APIs, or Application Programme Interfaces, are sets of functions and procedures to allow the creation of applications in an operating system or service to access its data and features of another. Put another way, APIs allow devices to talk to one another. Just as I translated a jargonistic explanation of API’s into an easily digestible metaphor that anyone can understand, so APIs translate the ‘jargon’ of one device into the ‘jargon’ of another. APIs allow your computer to swap data between files.
Online, APIs are used by big web services like Google and Yelp to ensure that their applications are cross-compatible. Meaning that you can look up restaurants on Yelp using Google Maps. Whilst you might not have considered it, this easy transition between separate web services requires structured architecture and co-ordination.

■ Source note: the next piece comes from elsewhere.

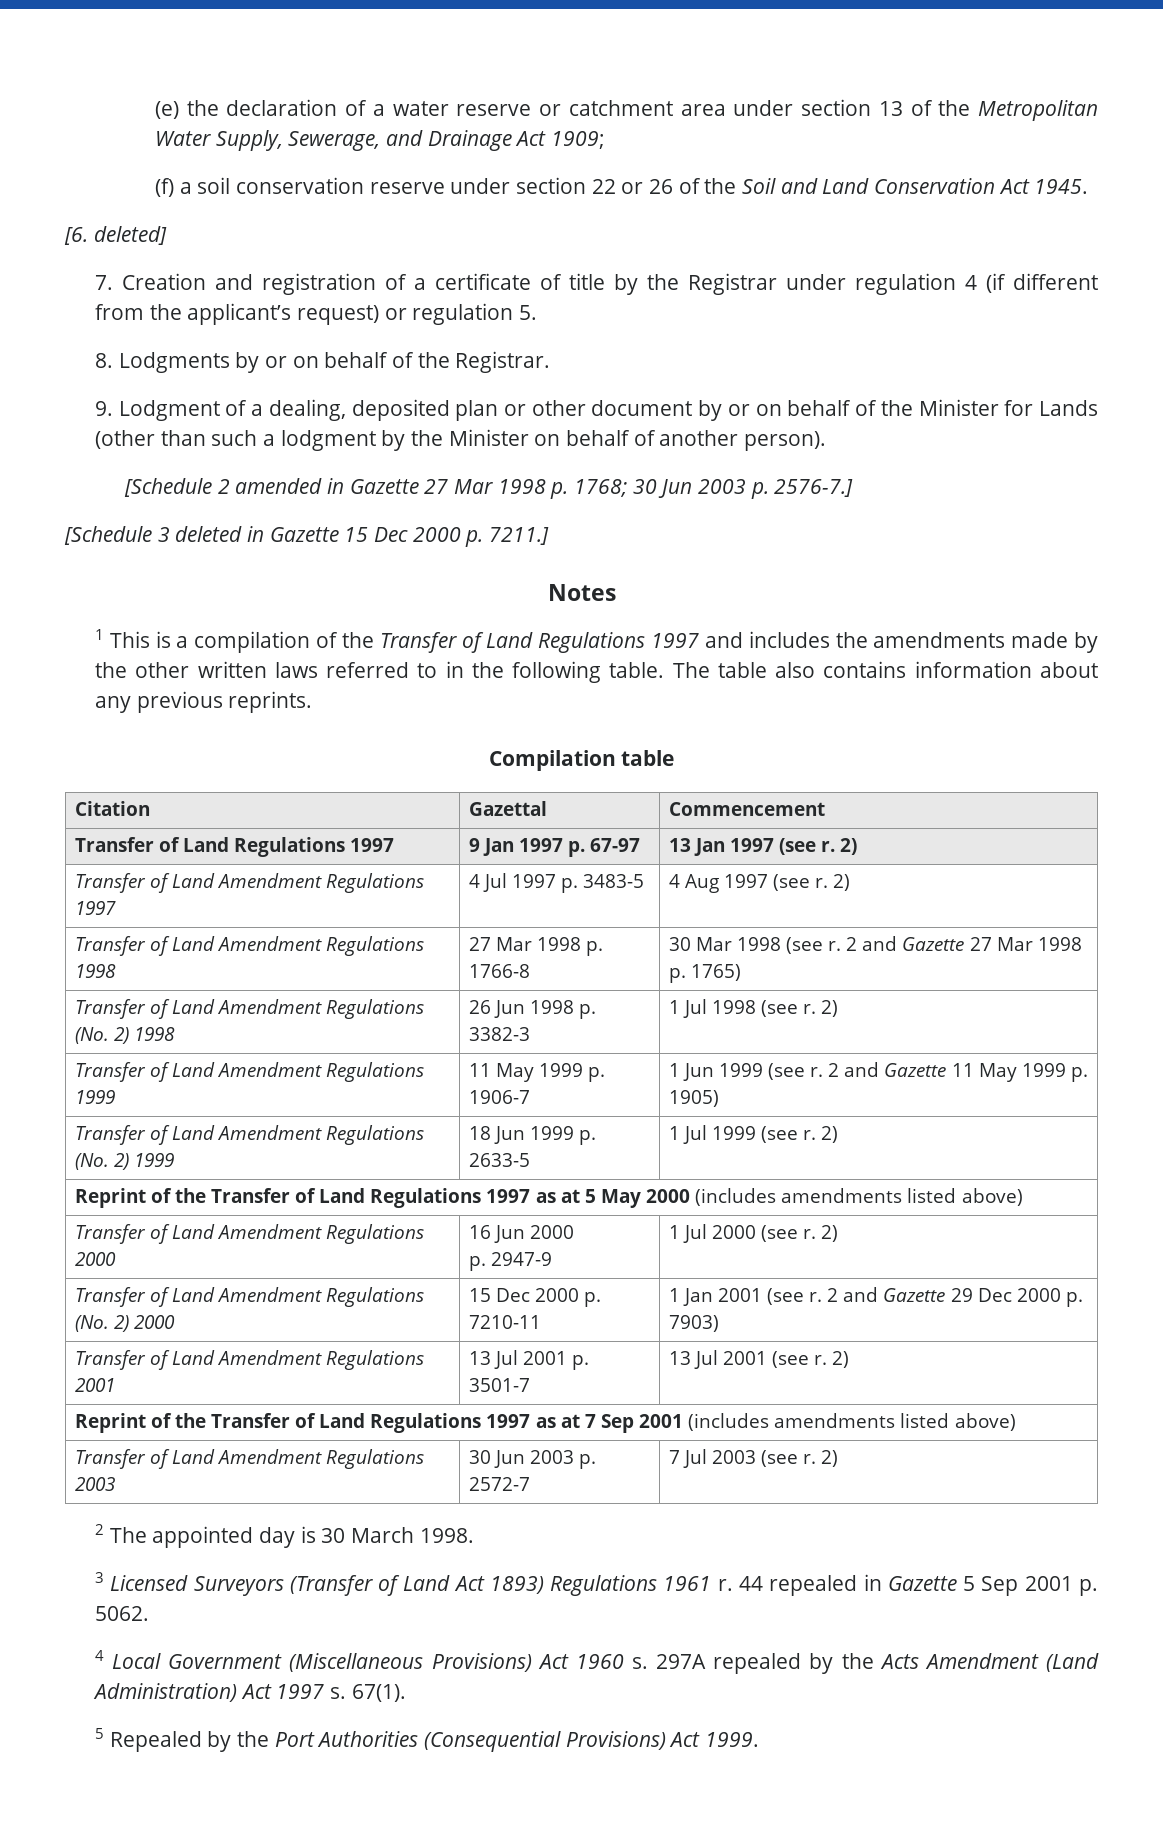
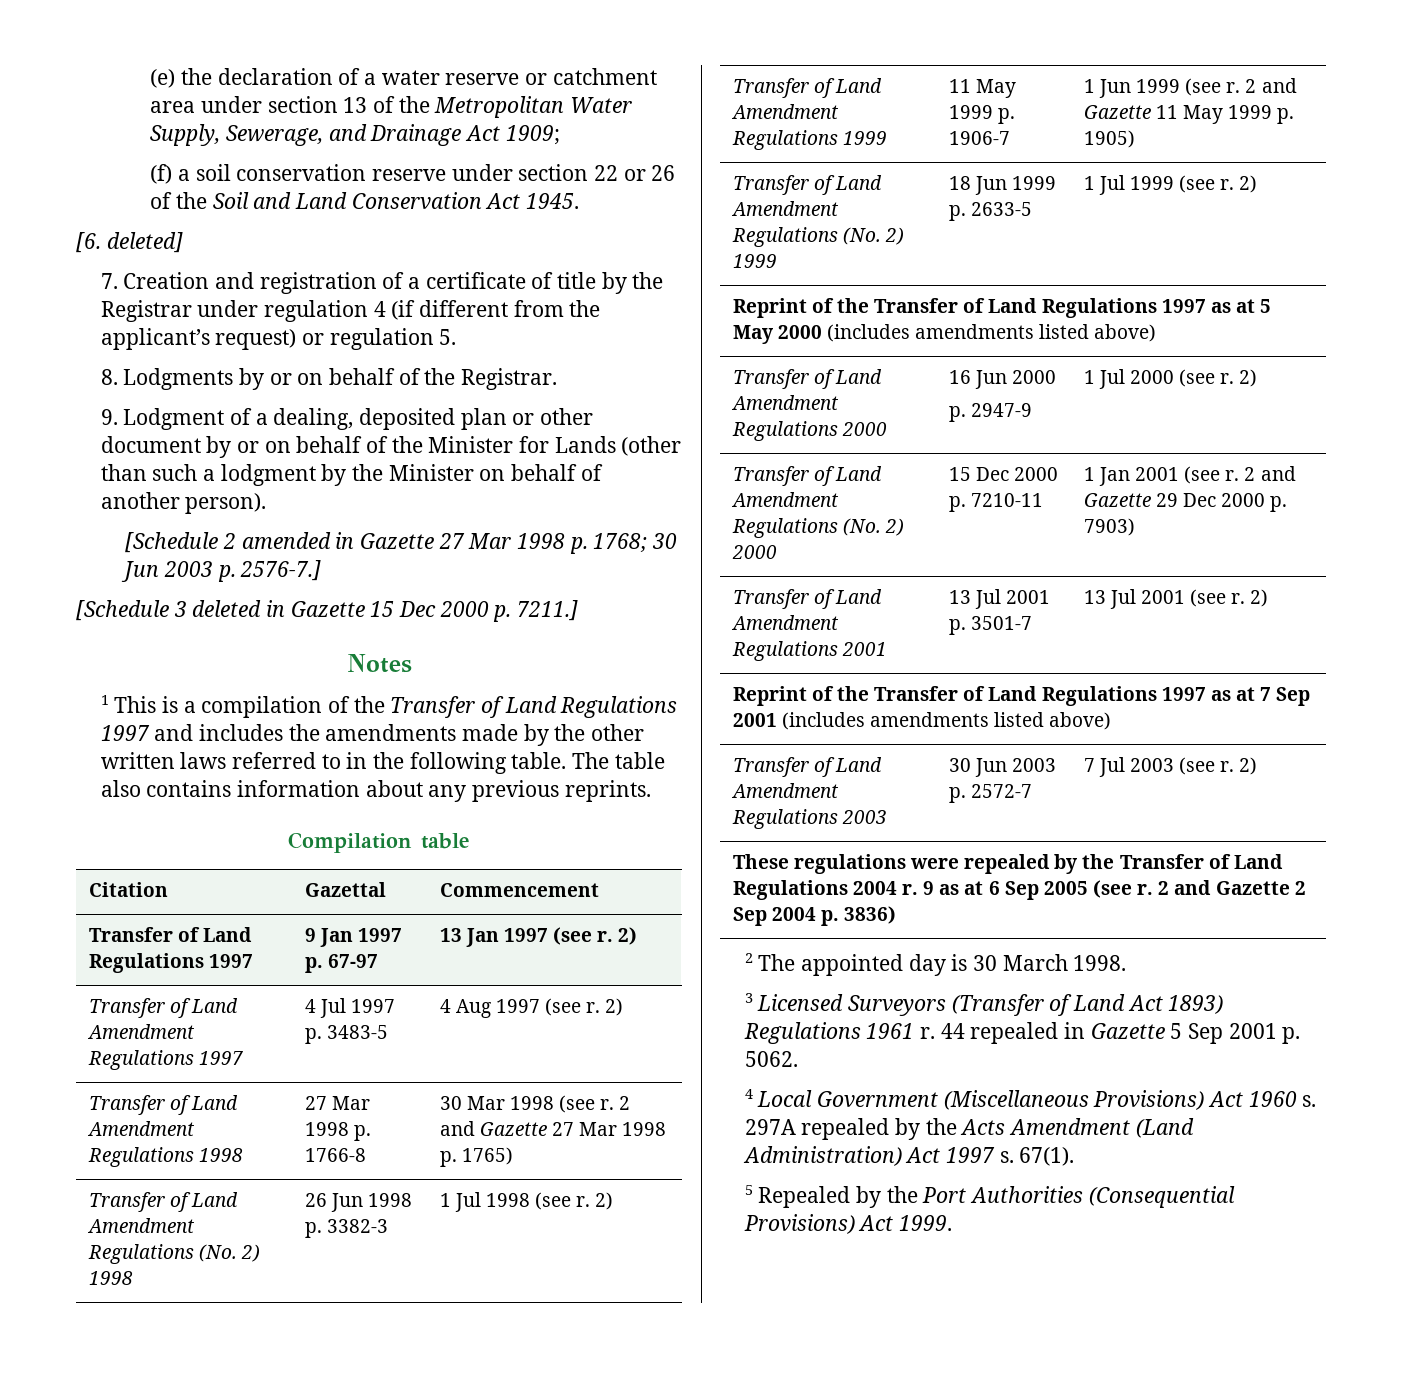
+ These regulations were repealed by the Transfer of Land Regulations 2004 r. 9 as at 6 Sep 2005 (see r. 2 and Gazette 2 Sep 2004 p. 3836)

APIs are the unsung hero of the internet, toiling in obscurity to improve your online experience.
How APIs Work
APIs do this by exposing some of the internal features of a programme, whilst at the same time limiting the functional capability of any outside programme to a particular set of features. This allows an API to simplify the connecting of two programmes without exposing all of the code the programmes use. It’s a win-win for independent developers who want their apps to utilise big services like Google or social media sites like Twitter.
More and more businesses are using APIs for this reason: because it gives their users the freedom to make use of big name services like Google, which they’re already probably familiar with, and which they like. It also gives such businesses scalability if their app explodes in popularity, making it as broadly usable as possible. The most up-to-date online businesses are using API in order to stay ahead of the game.